Here, I'm trying to set it to 1MB:
#include <fstream>
#include <array>
#include <memory>
using namespace std;
int main()
{
const streamsize BUFFER_SIZE = 1 * 1024 * 1024;
unique_ptr<::array<char, BUFFER_SIZE>> buffer = make_unique<::array<char, BUFFER_SIZE>>();
const streamsize FILE_BUFFER_SIZE = 1 * 1024 * 1024;
unique_ptr<::array<char, FILE_BUFFER_SIZE>> file_buffer = make_unique<array<char, FILE_BUFFER_SIZE>>();
ios::sync_with_stdio(false);
fstream stream;
stream.rdbuf()->pubsetbuf(file_buffer->data(), file_buffer->size());
stream.open(R"(C:\test\test_file.bin)", ios::in | ios::out | ios::binary);
while (stream.good())
{
stream.read(buffer->data(), buffer->size());
// Some data processing and writes here
}
}
While monitoring the program using the Sysinternals' ProcessMonitor, I can see that the WriteFile function is called with 1MB buffer indeed, but the ReadFile function is called 256 times for one loop iteration with only a 4K buffer. This leads to a much worse performance.

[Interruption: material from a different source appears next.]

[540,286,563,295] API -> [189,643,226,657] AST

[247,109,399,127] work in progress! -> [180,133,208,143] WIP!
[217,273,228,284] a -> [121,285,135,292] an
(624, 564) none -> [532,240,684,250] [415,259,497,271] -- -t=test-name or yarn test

I've googled this problem and found no similar cases. I would appreciate any help on this.
Upvotes: 0
Views: 510
Reputation: 36459
The behaviour of setbuf
isn't very well specified: https://en.cppreference.com/w/cpp/io/basic_filebuf/setbuf
According to cppreference (which matches my experience) libstdc++ only uses the buffer if you call pubsetbuf
before opening the file, visual studio only uses the buffer if passed after opening the file. Therefore for cross platform code which has a resonable chance (but no guarantee) of using your buffer you should do:
fstream stream;
stream.rdbuf()->pubsetbuf(file_buffer->data(), file_buffer->size());
stream.open(R"(C:\test\test_file.bin)", ios::in | ios::out | ios::binary);
stream.rdbuf()->pubsetbuf(file_buffer->data(), file_buffer->size());
Also note you don't need to actually supply a buffer to pubsetbuf
, you can just pass a null pointer:
fstream stream;
stream.rdbuf()->pubsetbuf(nullptr, BUFFER_SIZE);
stream.open(R"(C:\test\test_file.bin)", ios::in | ios::out | ios::binary);
stream.rdbuf()->pubsetbuf(nullptr, BUFFER_SIZE);
If you want to target libstdc++ in the future it is also worth noting that your buffer size needs to be 1 larger than your desired size.
boost::iostreams gives you a little more direct control over buffer sizes.
Upvotes: 1
Reputation: 1729
What you probably want is a memory mapped file, which is cached. You work against the buffered version of the file in memory, and it is eventually synchronized with the actual disk.
Here is a similar question answered., Is there a memory mapping api on windows platform, just like mmap() on linux?
Upvotes: 0